What to do: Give each line of the records again exactly and omit every picture.

Records provided:
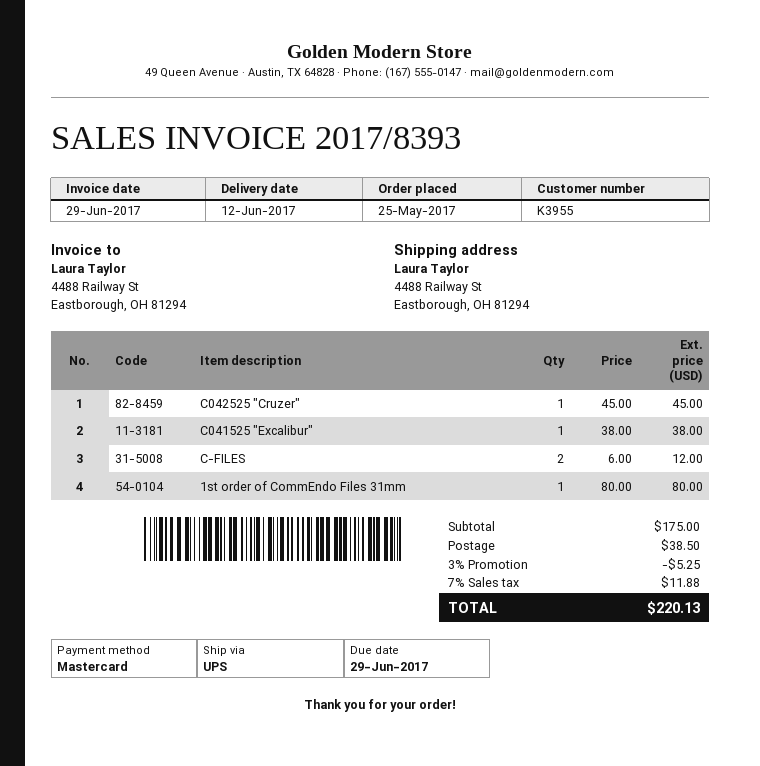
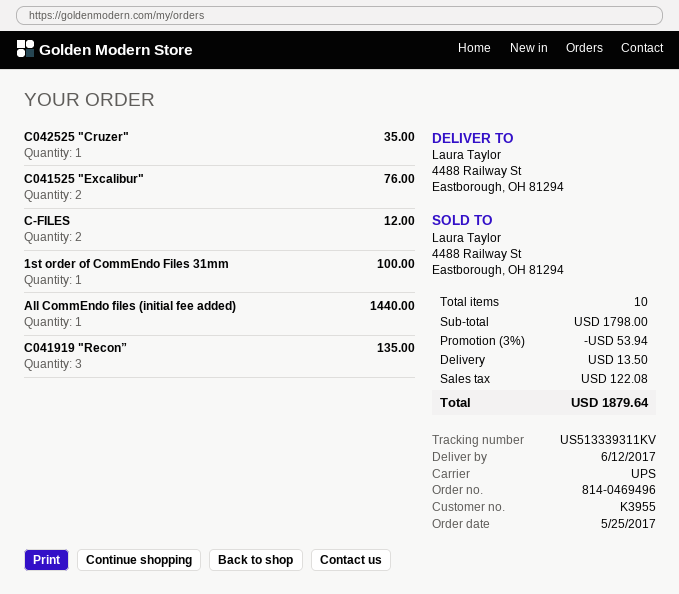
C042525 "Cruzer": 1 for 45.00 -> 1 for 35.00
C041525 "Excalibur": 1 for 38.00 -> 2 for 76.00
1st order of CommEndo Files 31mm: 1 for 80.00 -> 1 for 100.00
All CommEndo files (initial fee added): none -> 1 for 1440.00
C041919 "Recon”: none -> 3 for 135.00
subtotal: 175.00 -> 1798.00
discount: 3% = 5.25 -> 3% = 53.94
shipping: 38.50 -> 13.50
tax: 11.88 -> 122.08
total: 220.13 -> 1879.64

Solution:
C042525 "Cruzer": 1 for 45.00 -> 1 for 35.00
C041525 "Excalibur": 1 for 38.00 -> 2 for 76.00
1st order of CommEndo Files 31mm: 1 for 80.00 -> 1 for 100.00
All CommEndo files (initial fee added): none -> 1 for 1440.00
C041919 "Recon”: none -> 3 for 135.00
subtotal: 175.00 -> 1798.00
discount: 3% = 5.25 -> 3% = 53.94
shipping: 38.50 -> 13.50
tax: 11.88 -> 122.08
total: 220.13 -> 1879.64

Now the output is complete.